At one time, dogs in the hundreds of thousands were brought from Thailand without food or water to be sold on the black market in Vietnam. The Soi Dog Foundation has worked tirelessly with the Thai government to end such practices but it hasn’t dented the supply or the demand for dog meat in Vietnam. Criminal gangs run the trade and they simply find dogs elsewhere.
In Hanoi, two dog thieves were interviewed by Nelufar, they told her quite openly that they often steal dogs if they can’t find enough strays. One boasted he had been collecting dogs for seven years and in that time he had stolen around 3000 animals. The authorities don’t care so the thieves have little to fear from the police.
However, rough justice is sometimes served by the dog owners who have organised themselves in their villages into vigilante groups. If they catch the thieves they will be beaten and have their legs broken. Sometimes they will be killed.
Meanwhile in China, the Yulin dog eating festival is drawing great condemnation from animal activists. It is estimated that to celebrate the summer solstice 10,000 dogs are slaughtered every year. The festival is attended by Chinese and tourists who consume tonnes of barbecued, stir fried and boiled dogs swallowed down with grain alcohol.
Last year social media campaigns and a small determined band of animal rights activists made certain that the horrors of the Yulin festival were made known around the world. The condemnation was such that local government banned its employees from openly eating dog meat and it was reported that dog meat sales were down by one third.
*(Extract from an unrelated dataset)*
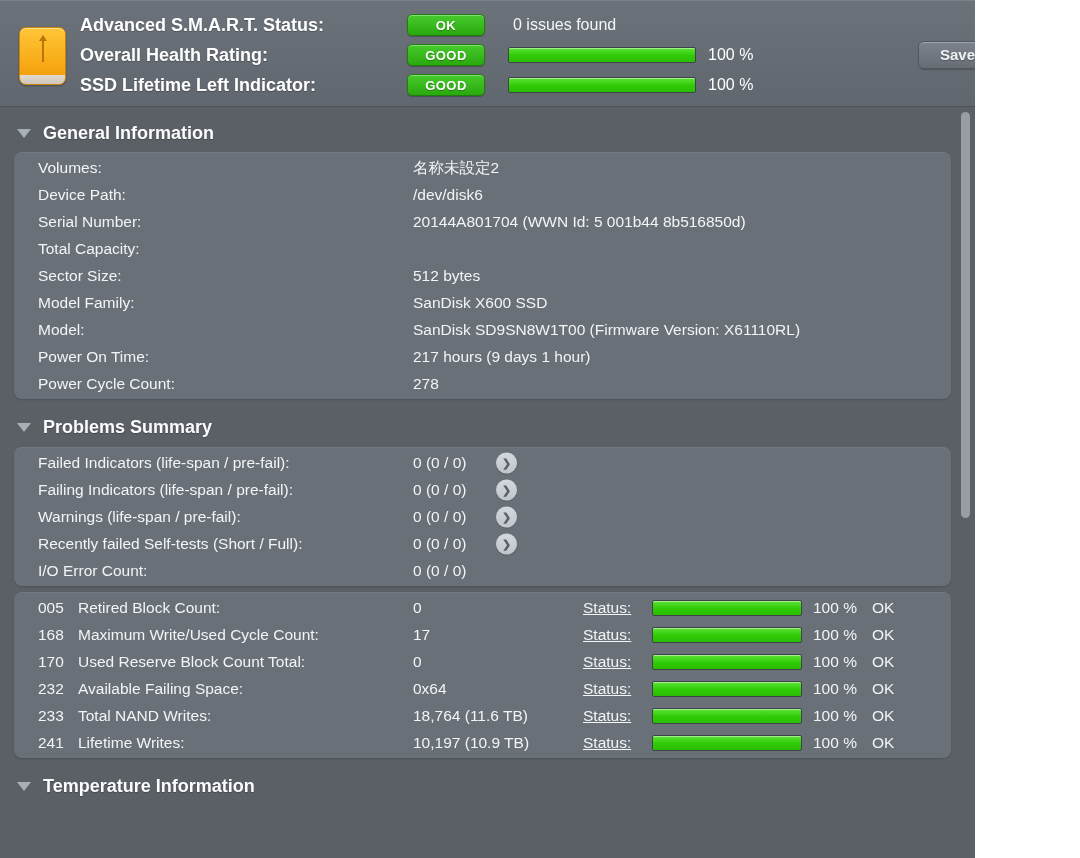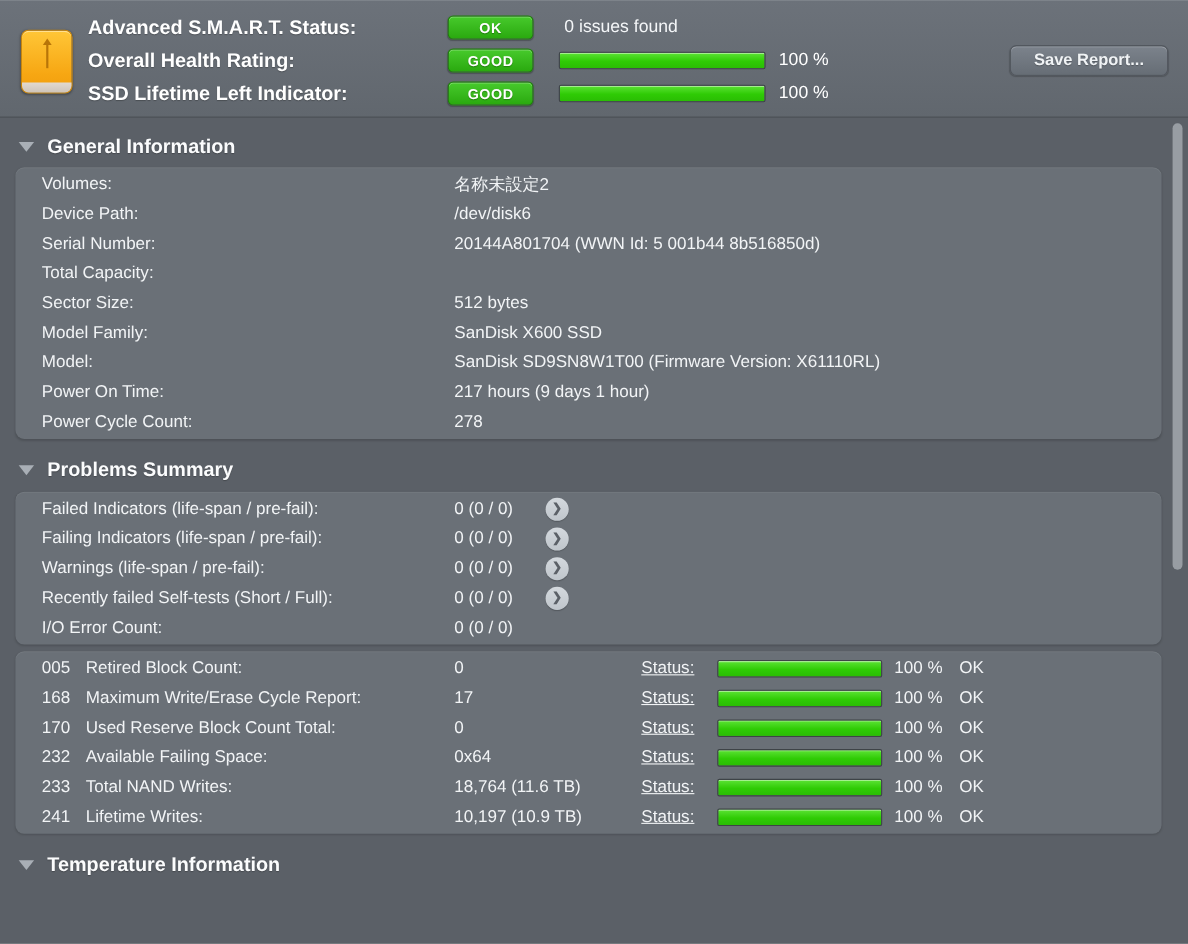"Advanced S.M.A.R.T. Status:" #app { width: 1080px -> 975px }
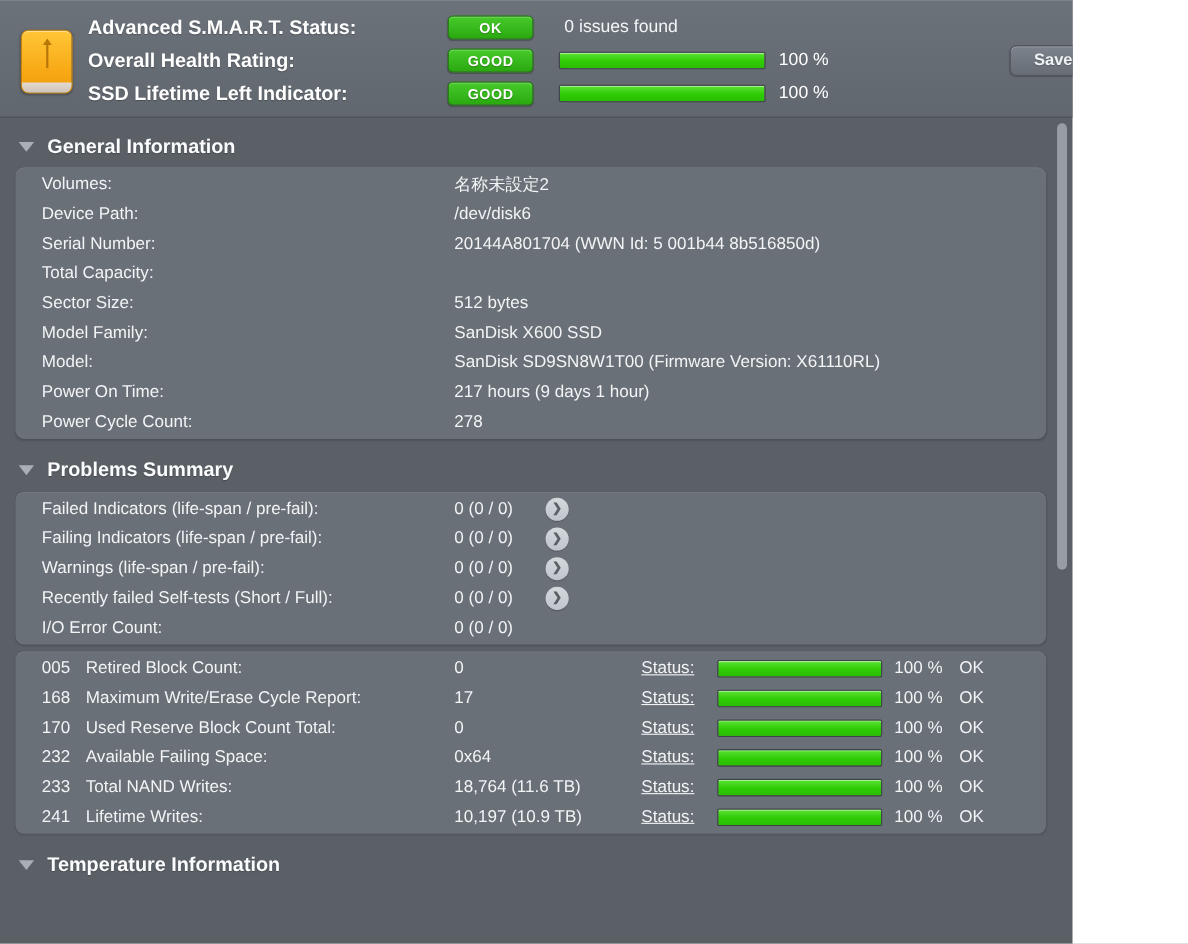"Maximum Write/Erase Cycle Report:" span.pname { text: Write/Erase Cycle Report -> Write/Used Cycle Count }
Feelings were running high and clashes between vendors and activists led to one horrific scene of a dog being suspended in a noose and threats of torture and hanging if the protesters refused to pay a ransom for its life. In another incident a fight broke out between activist and diners.
Buddhists gathered from across China in protest and walked through Dongkou city’s dog meat market performing religious rites to "console the souls of the slaughtered dogs".
The Chinese locals condemn the interference, they say eating dogs at the solstice is traditional and confers health benefits which keep them healthy through the winter months. Some of those who keep to the tradition held their festival early to avoid the protesters.
Animal Asia’s CEO, Jill Robinson, said "It's an industry characterised by criminality, cruelty and poor hygiene. Dogs are stolen from their homes – increasingly by being darted and drugged in the street. Poisons that will find their way into the meals of the festival-goers."
Many Chinese people, especially the middle classes, are now keeping dogs as pets and many celebrities are protesting at the way dogs are treated at the festival.
The Actor Yan Mi wrote to her 35 million followers saying "Dogs are more loyal to people than I'd imagined – I think of dogs as friends, not meat,"
Her statement prompted 75,000 comments, most of which were in support of her message, and thanking her for speaking out.
What can be done, the Vietnamese government don’t ask questions and the diners don’t question where the meat comes from. Unspeakable cruelty is inflicted on helpless dogs for huge profit margins and the black market in animal suffering is thriving. The only hope for the dogs is that public pressure is so great that the Vietnamese government cannot ignore or pretend they don’t know what is happening.
Similarly in China, activism alone will not stop the barbaric tradition of eating dogs at Yulin. Public pressure and perhaps education is the way forward. Traditions that cause suffering for others have no place in our modern world. If China wishes to be seen as a country of culture and fashion, the Chinese government must introduce legislation to outlaw animal cruelty like the Yulin dog eating festival.